I remember the many sweet daydreams I had while I was pregnant. I used to think a lot about what our life would be like, Thomas and me. I imagined us surprising my Mom and Dad with visits - and I pictured their beaming faces as we pulled into the driveway, I imagined taking Thomas out in his carriage when the cold of March turned to the warmth of spring and summer, I imagined seeing him toddling through the grass in the backyard, I imagined making dinners while he slept in his bassinet nearby, I imagined waking up and taking him, all warm and sweet, from his crib and rocking him back to sleep. And I imagined singing him lullabyes that would turn into Christmas carols come December.

I will never sing him to sleep.

I'm so lonely for my Thomas tonight.

Tuesday, October 18, 2005

Signs

A million and one things happened today that I thought I'd blog about. And some things happened that I don't want to blog about. Yet.

But ugh, now I can't remember one single thing I did think was blog-worthy.

Oh, except that while we were out in search of a particularly elusive part of my sister's birthday present I saw a sign that confused me. Next to two wheelchair parking spots was one reserved for "expectant mothers".

I think the artist who supplied the line drawing for said sign is confused about the way expectant mothers actually "carry" their babies prior to birth. It's not, as the picture seemed to suggest, in a baby carriage.

Having carried a baby for 9 months I can say with certainty that it would have been nice to be able to opt for that method of gestation - especially towards the end - but as far as I know modern science hasn't yet figured out a way to grow babies outside the womb.

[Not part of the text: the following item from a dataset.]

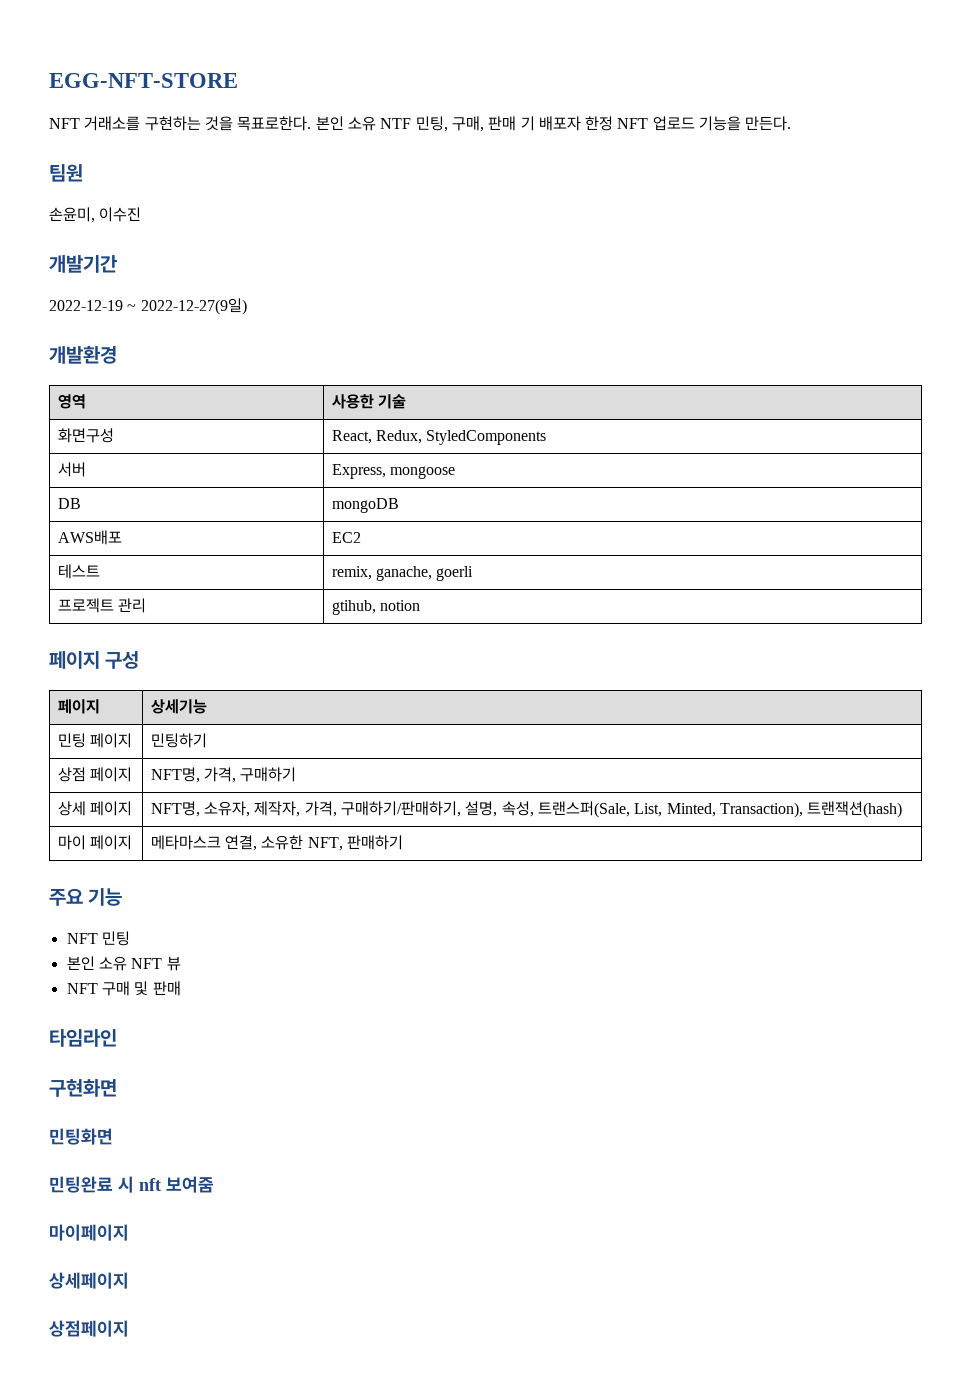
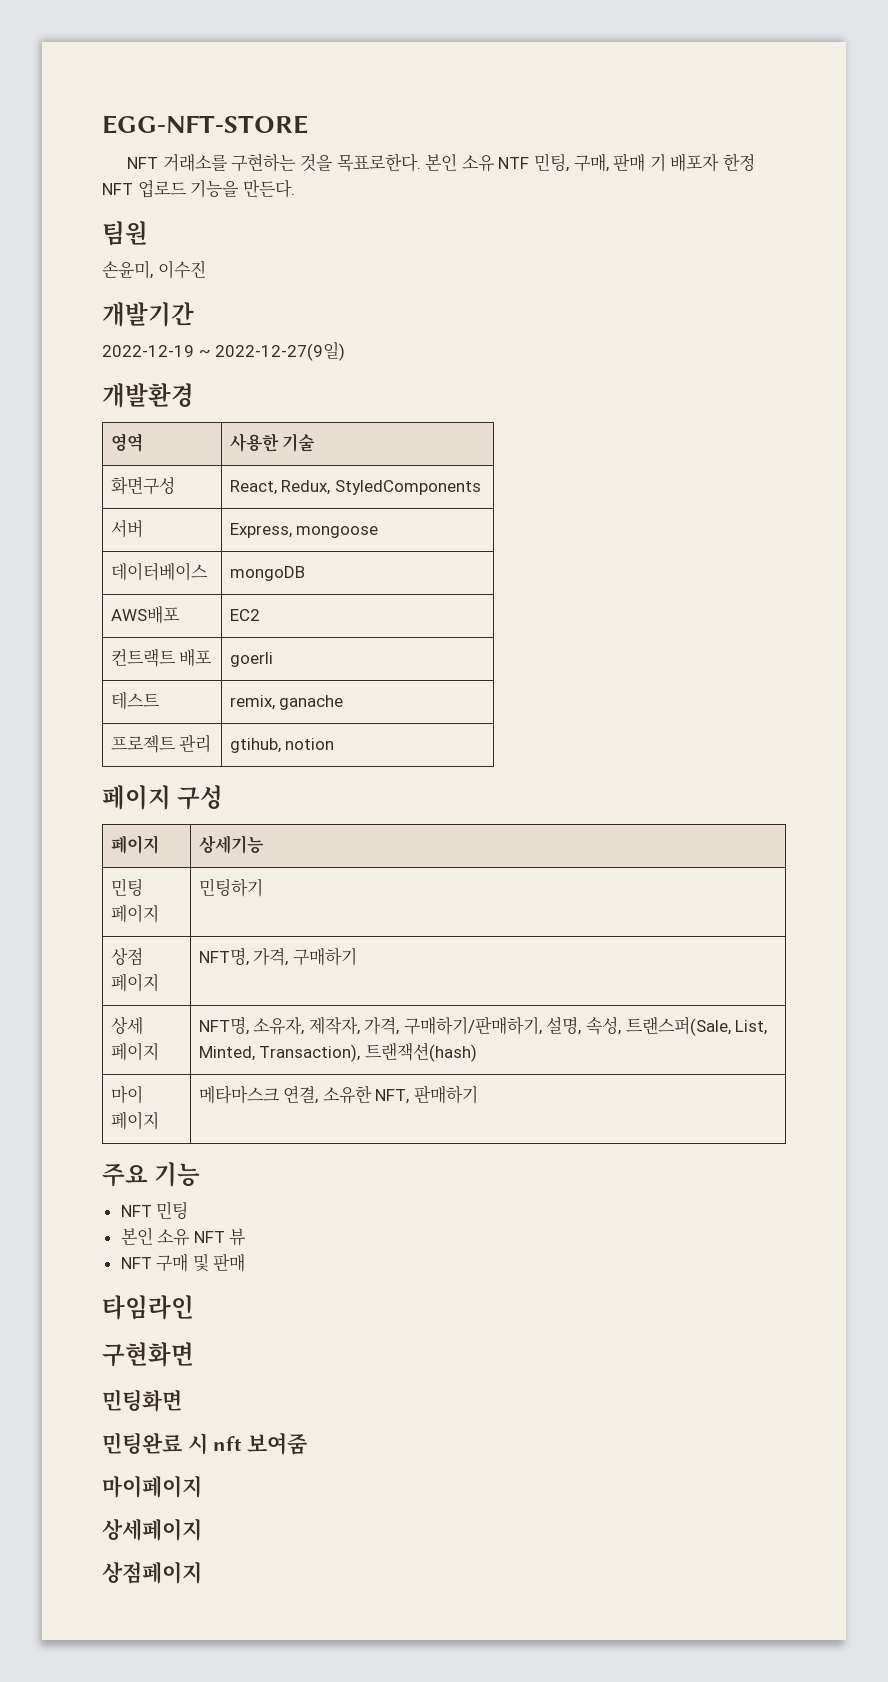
[57,498,81,509] DB -> [110,562,208,581] 데이터베이스
(361, 537) none -> [110,648,213,667] [229,652,273,667] // 컨트랙트 배포 | goerli
[376,566,474,581] ganache, goerli -> [279,695,344,710] ganache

The sign was stupid. But all I can think about is how much I hope one day I'll be able use that parking space.

Monday, October 17, 2005

Hair and heating pads

This evening I was shuffling stuff around in one of our cluttered bathroom drawers searching for a clip so I could pull back my hair (which is desperately in need of a cut) when I bumped into a heating pad/wrap that My Beloved bought for me the week before Thomas was born.

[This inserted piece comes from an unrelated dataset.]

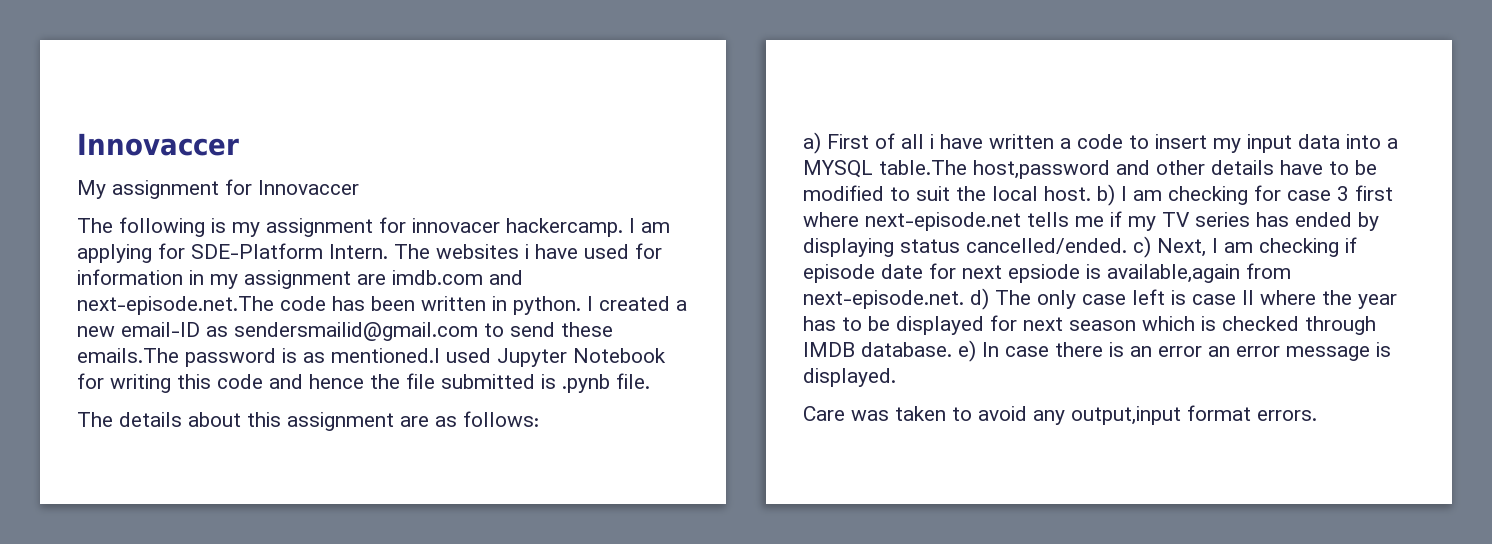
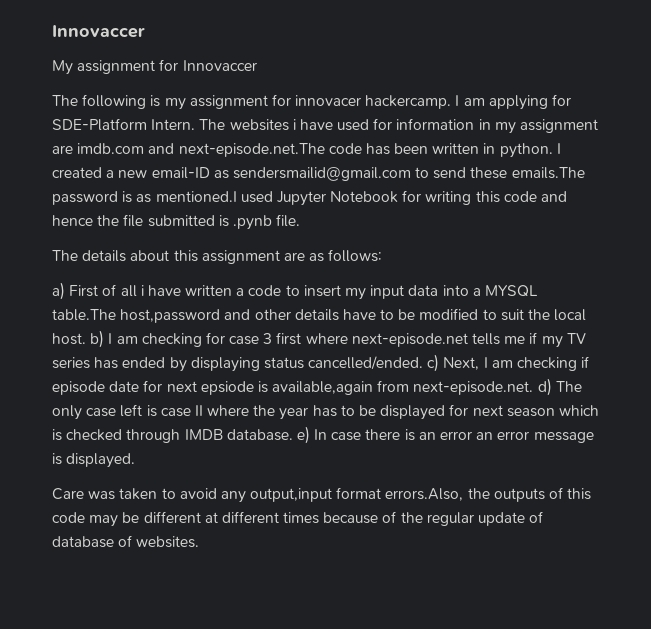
[1257,410,1317,421] errors. -> [385,487,592,502] [52,511,544,527] [52,535,200,548] errors.Also, the outputs of this code may be different at different times because of the regular update of database of websites.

I'd done something to my wrist. I didn't know what at the time, and I still don't, but it was hurting like hell and I was concerned about not being able to look after the baby properly if my right wrist was sore and not able to support much weight. I was really kind of freaked out.

My Beloved, who was (and is) so ready to do anything to help me, ran off to the drugstore and returned home with everything imaginable to help a pregnant girl with a bum wrist. The heating pad was my remedy of choice, and it helped a lot. Within a day or so my wrist was just fine again.

But as it turned out I had no reason to worry. I didn't end up with baby to hold anyway.

Damn hair. Damn clip. Damn, stupid, friggin' heating pad all full of memories.

Damn.

Sunday, October 16, 2005

A message

A friend of ours invited us up to her cottage on Georgian Bay this weekend for a little fall fun and frolic. It was pretty cold and rainy so we didn't frolic a whole lot, but we did have lots fun and lots of incredibly good food.

I learned a few things during our quick, 24-hour getaway.

For starters, table hockey, for those who've never tried it, is surprisingly exciting. And crokinole is a lot of fun too, only it might make you swear a lot...especially if you're teamed with someone better than you and your ineptitude is the only thing preventing that better player from savouring the sweet taste of victory. My apologies P.

I also learned that sometimes when you think you'll be sad, a whisper on the wind changes your mind and brings you unexpected peace.

My Beloved and I were standing on the shore of the Bay this morning, looking out across the water. The sky was a patchwork of angry looking dark blue clouds and the Bay was a pale shade of gray, punctuated by huge, foamy white waves. The roar of the waves as they crashed against the boulders of the breakwall is something you truly can't describe - and it's pretty much all you can hear when you're standing in such close proximity to the relentless pounding. Words were whipped from our mouths and carried away to the heavens, which eventually forced us into contemplative silence.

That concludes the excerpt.